The lawsuit charges that investors suffered millions of dollars of damages because the firms and the exchange “employed devices, contrivances, manipulations and artifices to defraud, made false and misleading statements and concealed material facts and engaged in a scheme to defraud investors,” according to a copy of the suit posted on the Calpers Web site.

The seven specialists are Goldman Sachs Group Inc.’s Spear, Leeds & Kellogg; Van der Moolen Holding NV’s Van Der Moolen Specialists USA; Bear Wagner Specialists; Performance Specialist Group; Susquehanna Specialists Inc.; LaBranche & Co.; and FleetBoston Financial Corp.’s Fleet Specialist Inc. unit.

HealthSouth Undergoing Rehab

HealthSouth is slowing moving toward regaining its credibility and respect in the marketplace.

The company announced that longtime board members George Strong and Charles Newhall III are the first to leave under a plan announced earlier this month. A third and fourth director will leave no later than April 15, 2004, and a fifth will depart no later than August 31, the company added.

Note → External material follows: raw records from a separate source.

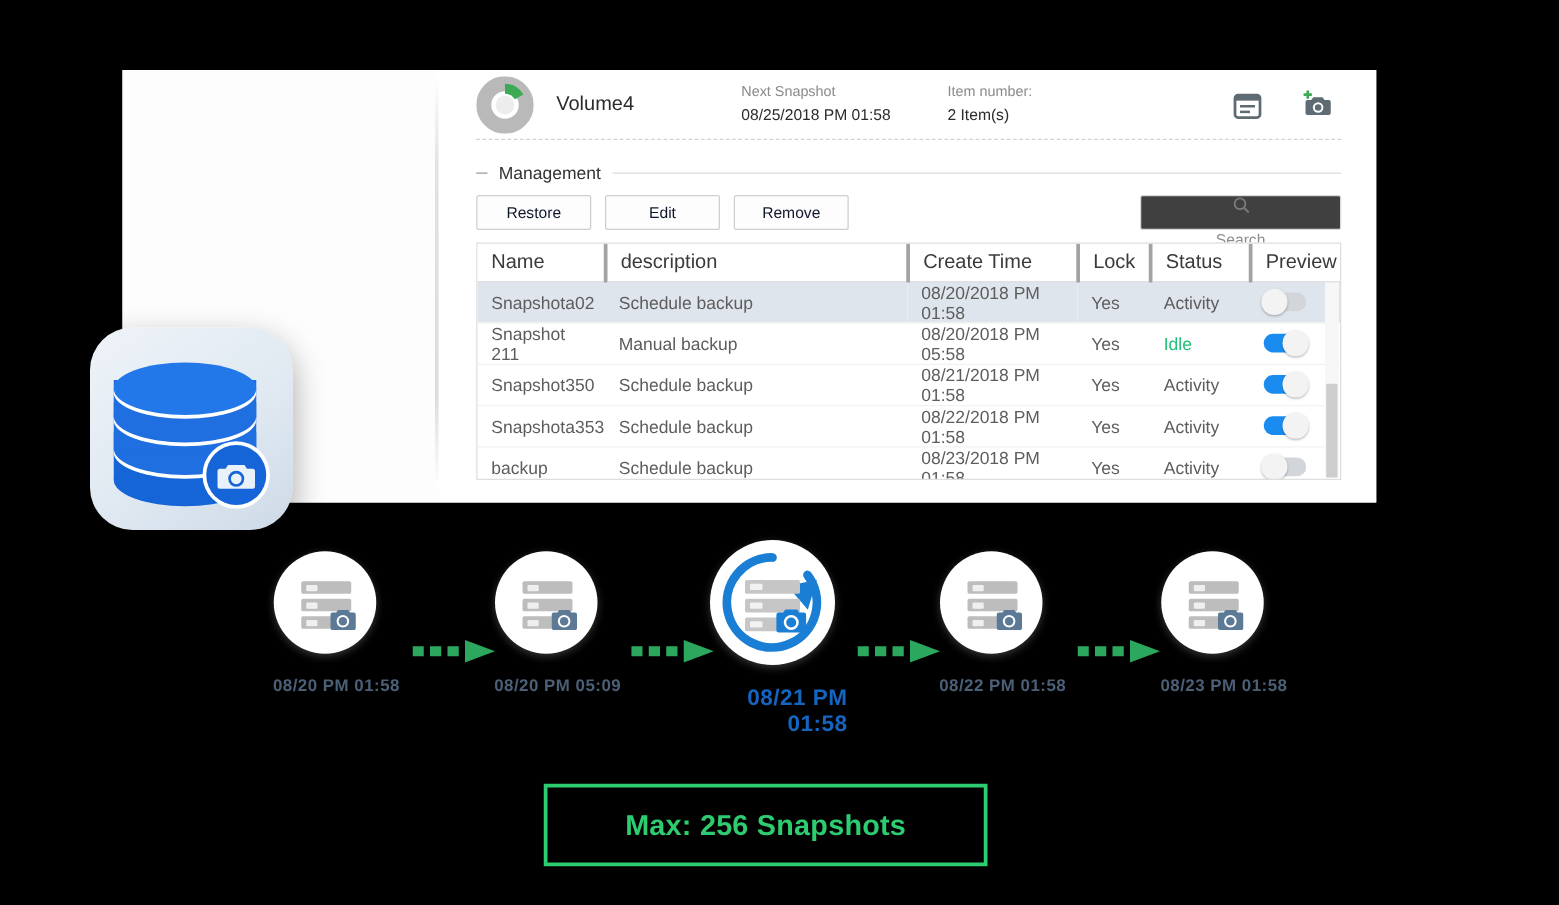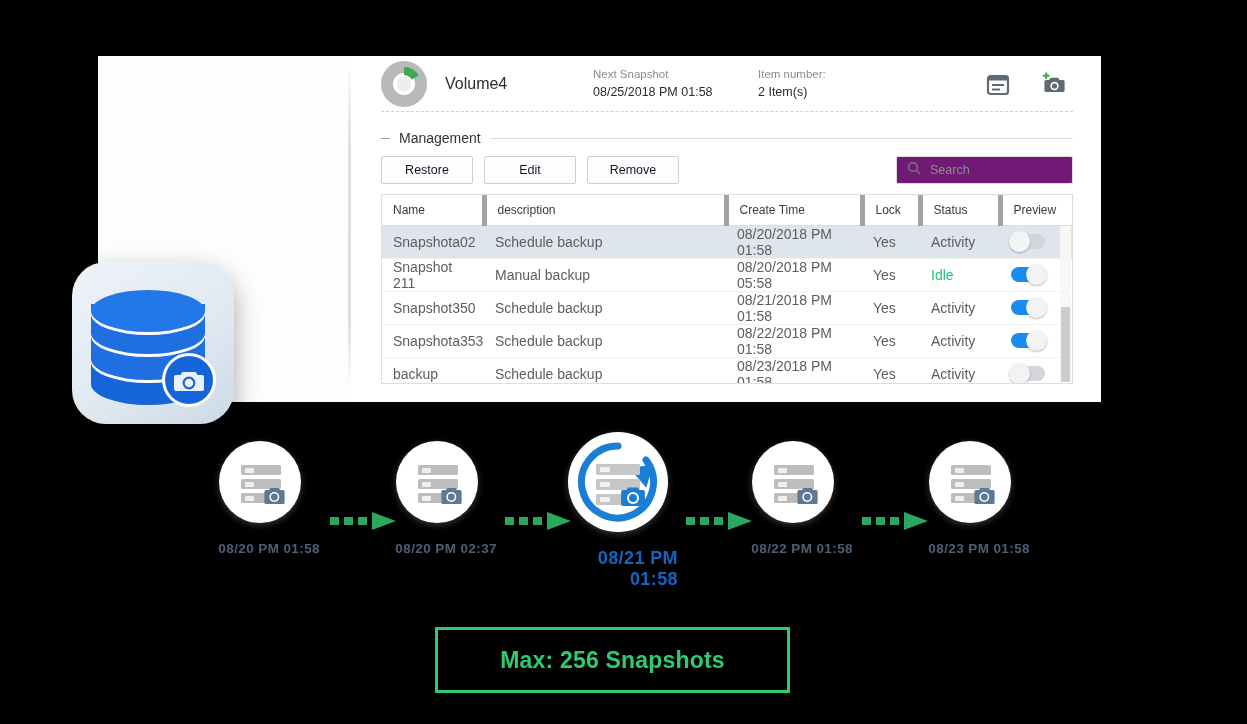--- a/index.html
+++ b/index.html
@@ -62,9 +62,9 @@
     display: flex; align-items: center; justify-content: center;
   }
   .search-box {
-    margin-left: auto; width: 177px; height: 28px;
-    border: 1px solid #d9d9d9; background: #701a75; border-radius: 2px;
-    display: flex; align-items: center; gap: 9px; padding: 0 10px;
+    margin-left: auto; width: 161px; height: 28px;
+    border: 1px solid #d9d9d9; background: #404040; border-radius: 2px;
+    display: flex; align-items: center; gap: 9px; padding: 0 10px; flex-direction: column;
   }
   .search-box .txt { font-size: 12.5px; color: #8e8e8e; }
 

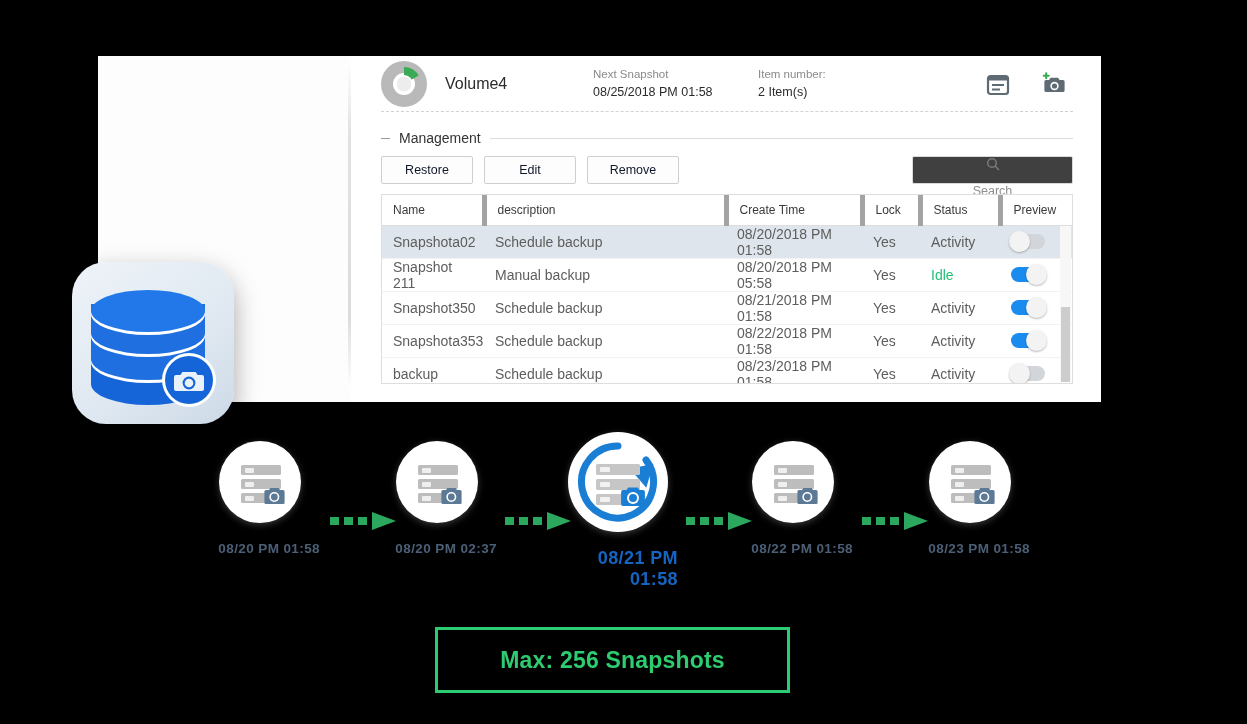--- a/index.html
+++ b/index.html
@@ -75,9 +75,9 @@
   }
   table.snap { width: 100%; border-collapse: collapse; table-layout: fixed; }
   table.snap th {
-    font-weight: normal; font-size: 12px; color: #3a3a3a;
+    font-weight: normal; font-size: 16px; color: #3a3a3a;
     text-align: left; height: 30px; padding: 0 11px;
-    border-right: 5px solid #a3a3a3; border-bottom: 1px solid #dedede;
+    border-right: 3px solid #a3a3a3; border-bottom: 1px solid #dedede;
     background: #fff;
   }
   table.snap td {

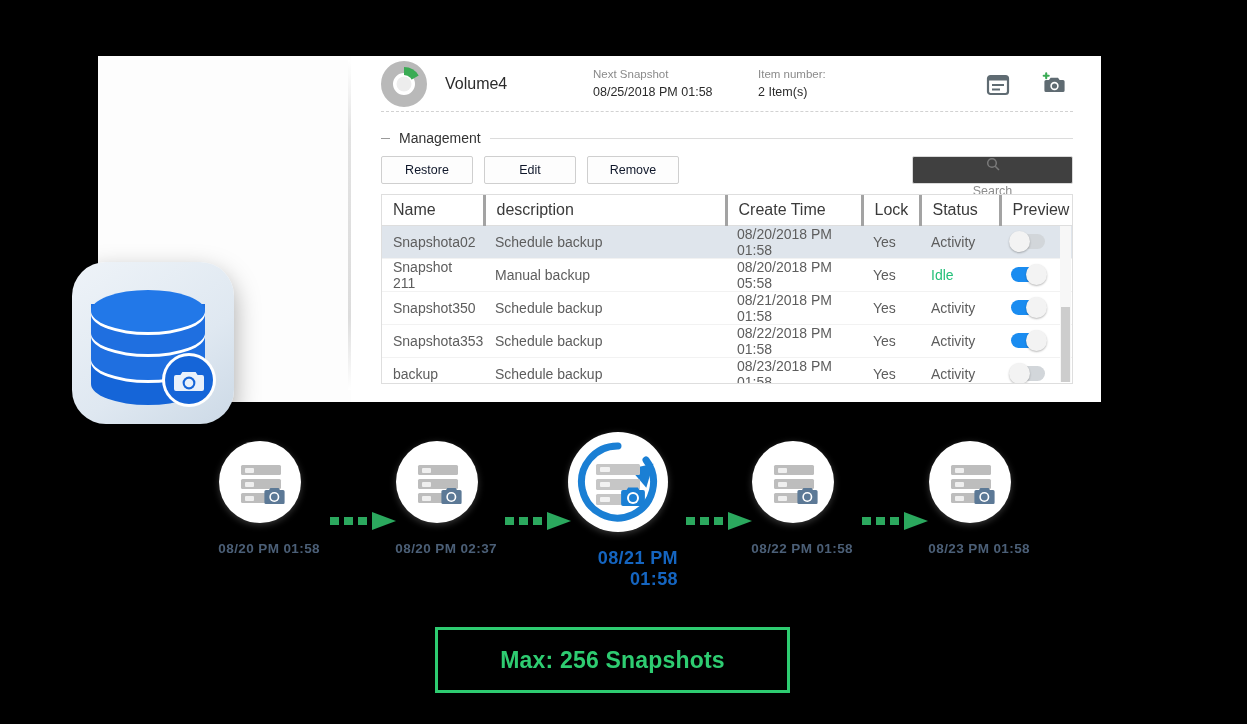--- a/index.html
+++ b/index.html
@@ -366,7 +366,7 @@
           <circle cx="55.3" cy="56" r="3.4" fill="#5c7996"></circle>
         </svg>
       </div>
-      <div class="lbl">08/20 PM 02:37</div>
+      <div class="lbl">08/20 PM 05:09</div>
     </div>
 
     <div class="arrow" style="left:505px">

The board overhaul is part of a settlement of a shareholder suit brought against the scandal-plagued operator of rehabilitation clinics and surgical centers by the Teachers Retirement System of Louisiana.

HealthSouth has been embroiled in an accounting scandal that sent it into bankruptcy and resulted in criminal charges against 16 former executives. All except former CFO Richard Scrushy have pleaded guilty.

The health-care company, which had defaulted on its debt, also announced that it paid about $52 million in semi-annual interest to its bondholders in December, making it current on its interest due. The company added that it intends to remain current on all upcoming interest payments.

Short Takes

  • In October, foreign investors more than doubled their investments in U.S. corporate bonds compared with a year earlier, to nearly $21 billion, according to the Treasury Department. On the heels of September’s $19.8 billion, total purchases this year are approaching a record high.

Foreign investors have purchased $221 billion of U.S. corporate bonds through October of this year, just shy of the record $222 billion for all of 2001, according to published reports citing Citigroup.

  • Johnson Controls Inc. said it filed a shelf registration to sell $1.5 billion in debt, warrants, and stock. The auto-parts maker said it plans to use the proceeds for general corporate purposes, including paying down existing debt.
  • Union Pacific Corp. filed a shelf registration to sell up to $1 billion in debt securities and stock. The railroad plans to use the proceeds for general corporate purposes, including debt repayment, working capital, acquisitions, and stock repurchase programs.
  • CEC Entertainment Inc., operator of the Chuck E. Cheese restaurant chain, named Chris Morris as chief financial officer.
  • The Walt Disney Co. said it expects its cash contributions to its pension plan to increase more than fivefold this fiscal year.
  • Honeywell International Inc. said next year’s earnings could fall as much as 9 percent because of higher prescription drug costs for retirees and increased pension expenses.